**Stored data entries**
---------------

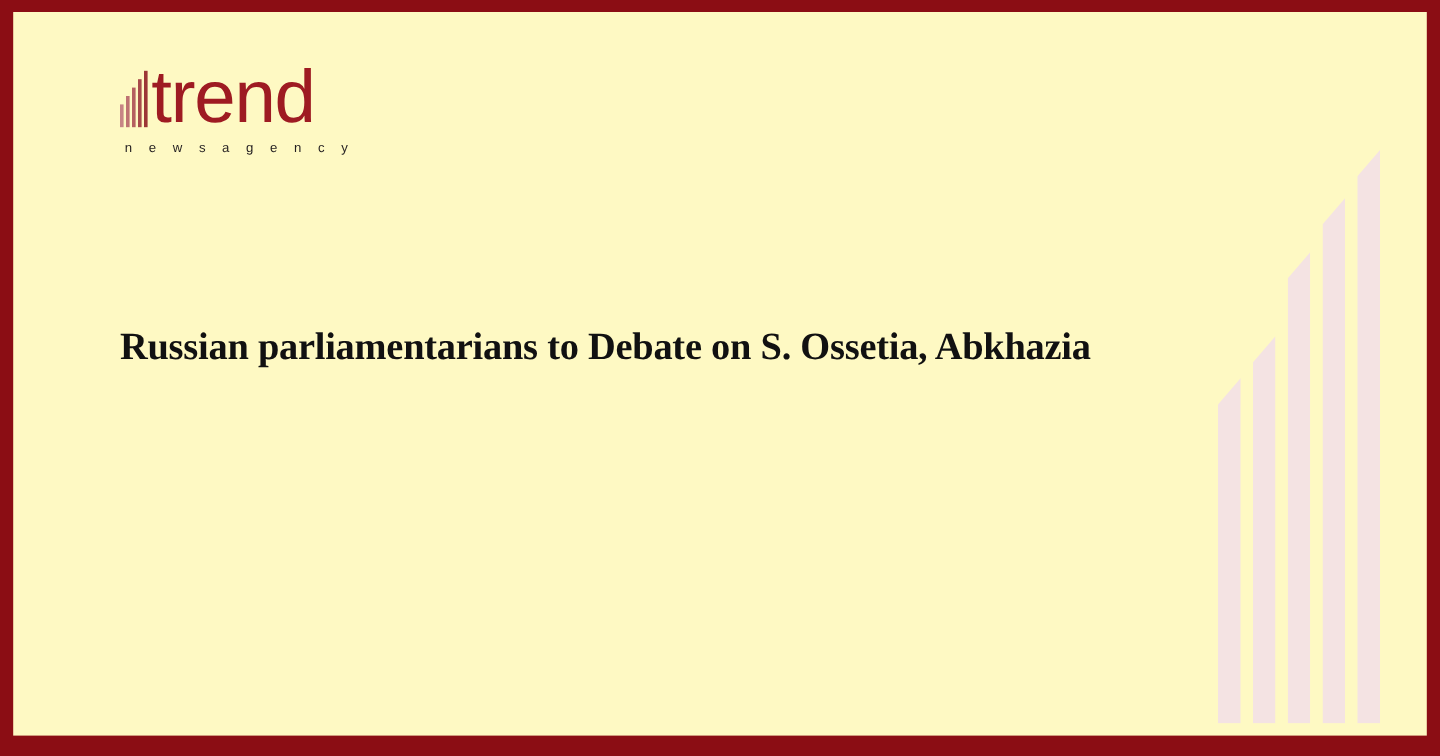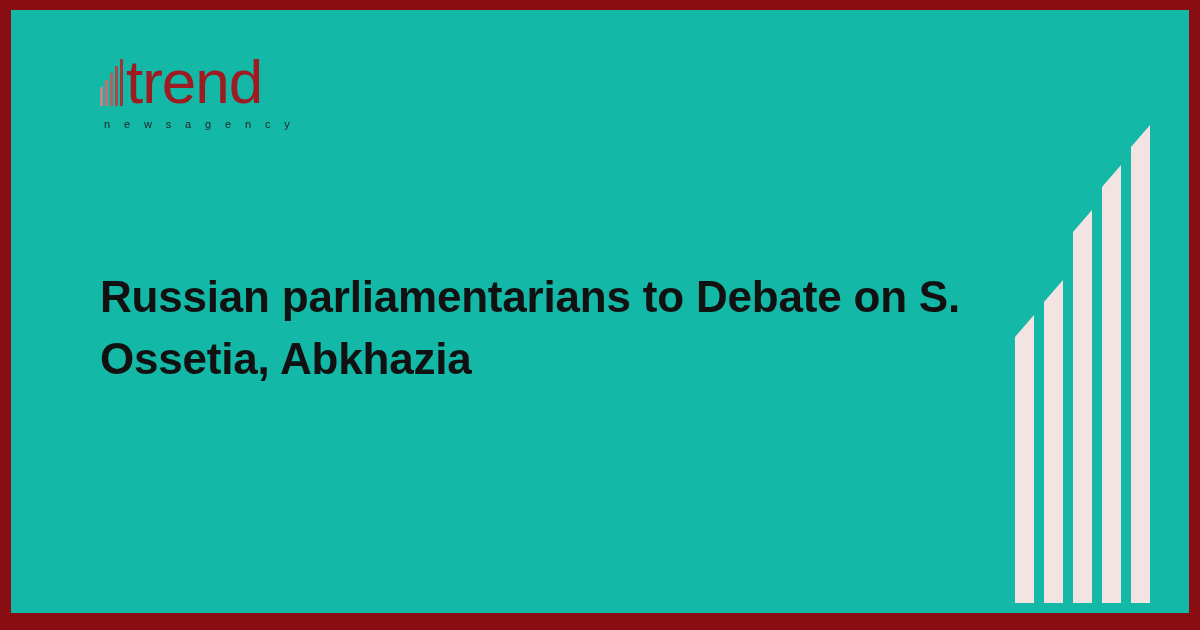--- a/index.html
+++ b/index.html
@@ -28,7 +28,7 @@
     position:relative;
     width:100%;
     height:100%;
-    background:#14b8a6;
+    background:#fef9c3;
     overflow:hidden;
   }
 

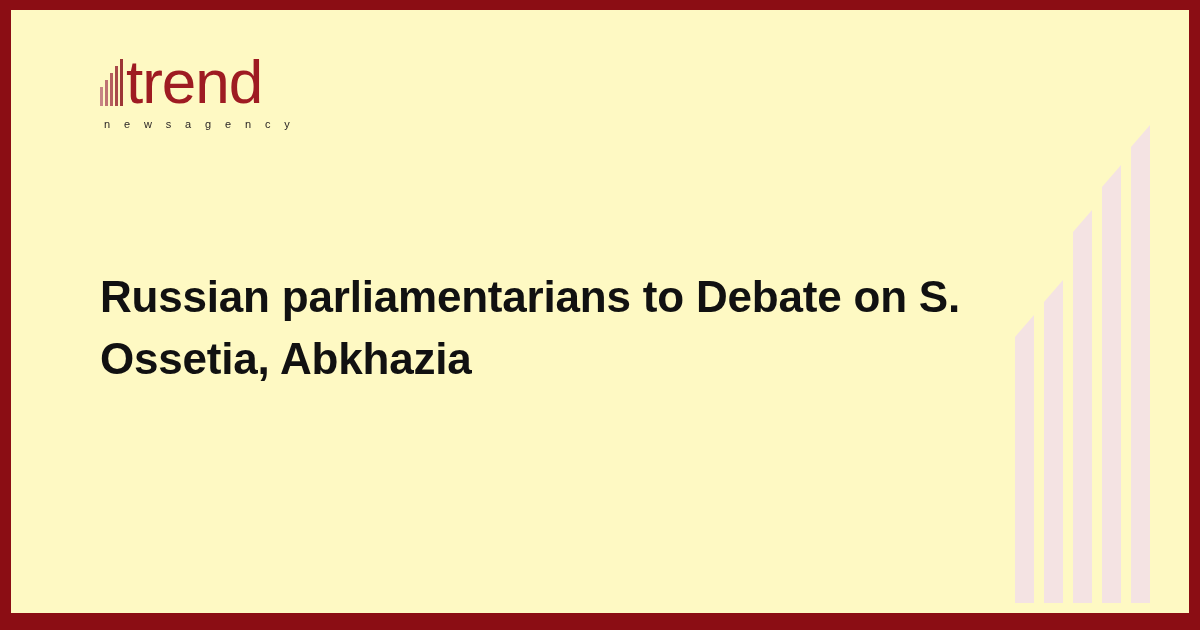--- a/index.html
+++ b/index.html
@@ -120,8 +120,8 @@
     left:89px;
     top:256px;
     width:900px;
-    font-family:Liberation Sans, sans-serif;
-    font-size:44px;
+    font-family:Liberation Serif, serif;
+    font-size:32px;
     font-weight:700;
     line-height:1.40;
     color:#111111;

---------------

**To do**
Nothing from before the line containing "font-family:Liberation Serif, serif;" should appear; copy that line and each one after it through the last line of the entries, exactly.

**Task answer**
+    font-family:Liberation Serif, serif;
+    font-size:32px;
     font-weight:700;
     line-height:1.40;
     color:#111111;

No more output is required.